The best insight into the operation of the JVM is now obtained via a single mechanism, JFR (https://dev.java/learn/jvm/jfr/), the JDK's observability and monitoring engine. It records a whole lot of event types: https://sap.github.io/SapMachine/jfrevents/
See here for examples related to tracking memory: https://www.morling.dev/blog/tracking-java-native-memory-wit...
1. I’m having a bit of trouble parsing this paragraph:
> The reason eval loads a new classloader every time is justified as dynamically generated classes cannot be garbage collected as long as the classloader is referencing to them. In this case, single classloader evaluating all the forms and generating new classes can lead to the generated class not being garbage collected.
To avoid this, a new classloader is being created every time, this way once the evaluation is done. The classloader will no longer be reachable and all it’s dynamically loaded class.
It sounds like the solution they adopted was to instantiate a brand new classloader each time a dynamic class is evaluated, rather than use a singleton classloader for the app’s lifetime.
That said, their little eval misadventure has alerted me to the details of how Clojure's eval works.

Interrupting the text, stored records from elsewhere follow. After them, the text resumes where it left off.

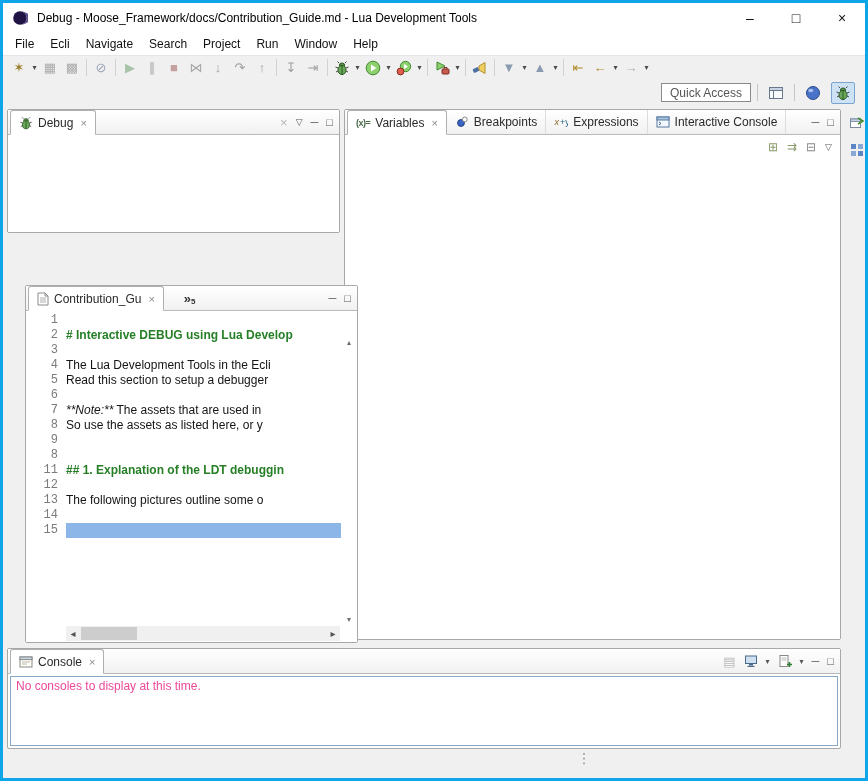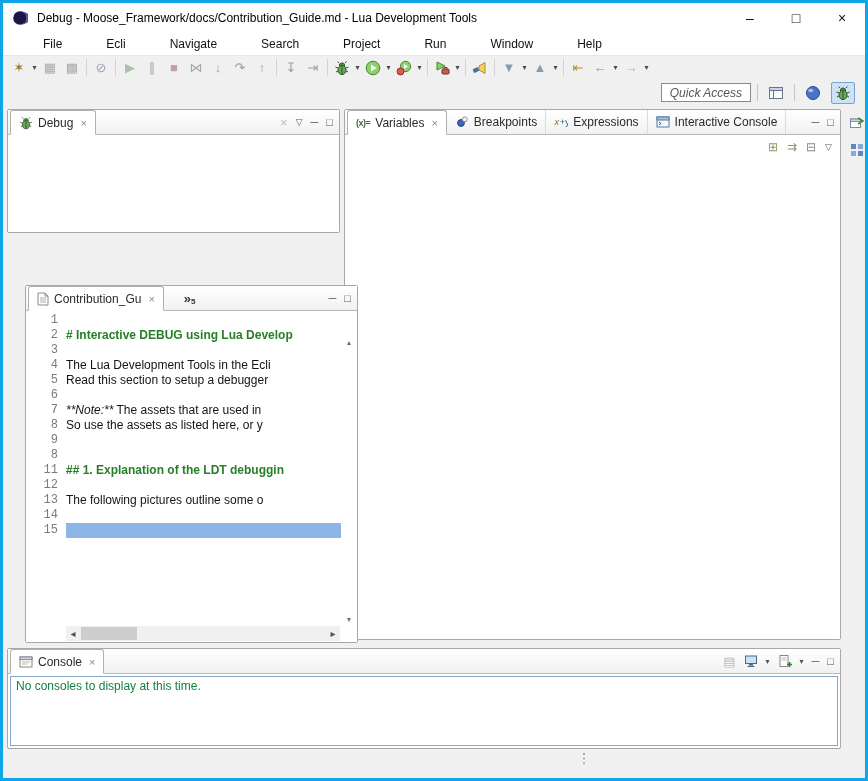"File" .menu-item { margin-left: 28px -> none }
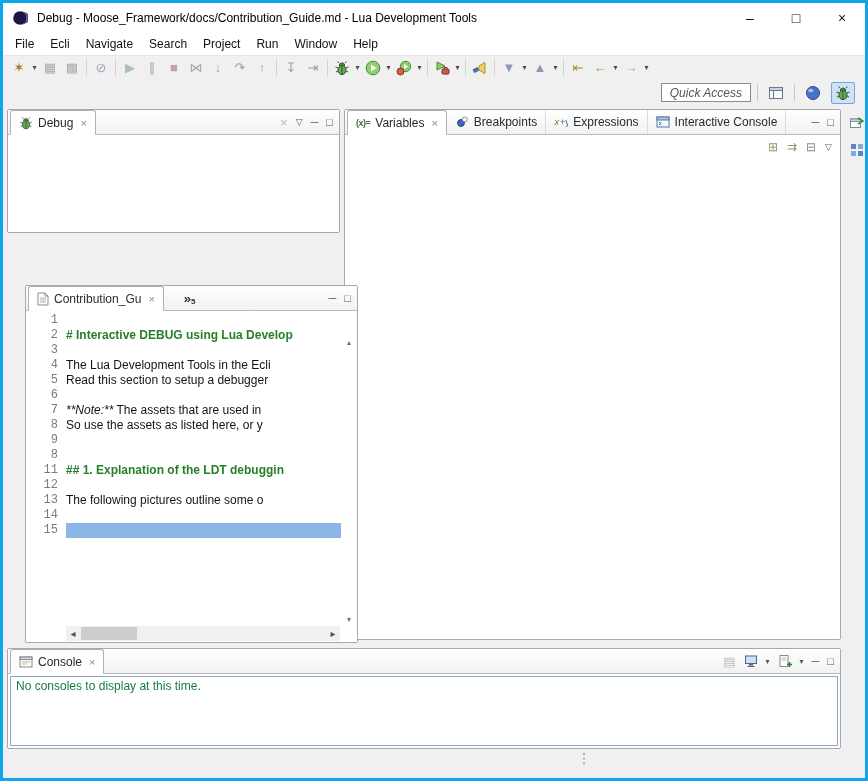"Quick Access" .quickrow { font-style: italic -> none }
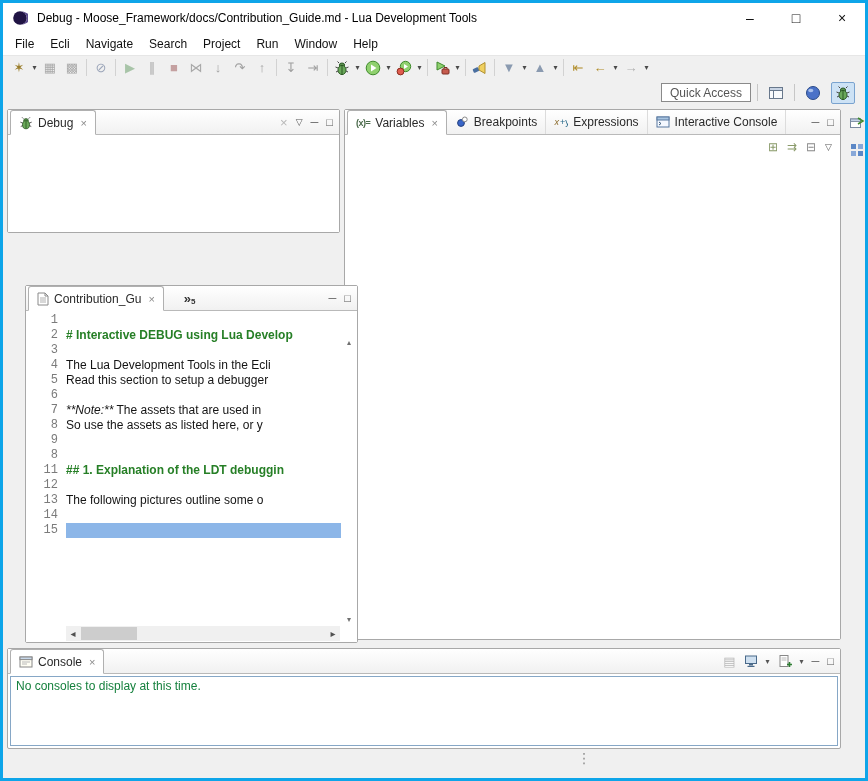"No consoles to display at" .console-box { color: #15803d -> #ec4899 }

I learned something today, thanks OP.
The only way to eliminate its massive cost is to code the way game programmers in managed languages do and not generate any garbage, in which case GC doesn't even help you very much.
What should be hard about app scalability and performance is scaling up the database and dealing with fundamental difficulties of distributed systems. What is actually hard in practice is dealing with the infinite tower of janky bullshit the Clean Code Uncle Bob people have forced us to build which creates things like massive GC overhead that is impossible to eliminate with totally rewriting or redesigning the app.
Related discussion on SO: https://stackoverflow.com/questions/37109924/if-getter-sette...
Memory allocation/deallocation overhead is always present, just look at different allocators, fragmentation issues and so on. Using a GC is not intrinsically much different performance wise.
Initial Clojure implementation was checking for an already created classloader and tried to reuse. They had commented out the code that was doing it.
Link to the code in the compiler: https://github.com/clojure/clojure/blob/clojure-1.11.0/src/j...
Not sure why they have that if statement that always evaluates to true:
if(true)//!LOADER.isBound())
I usually prefer using the GitHub permalink [1] as it is easy for the line number to go out of sync.[1] https://github.com/clojure/clojure/blob/f376cf62bb0c30f72b0d...
I was confused too (and I may still be) but that's now how I understood their solution.
Their solution, IIUC from reading TFA, is that they simply didn't use eval at all anymore. So the whole "eval loads a new classloader" thinggy (so that it can be GC'ed later on) is totally moot.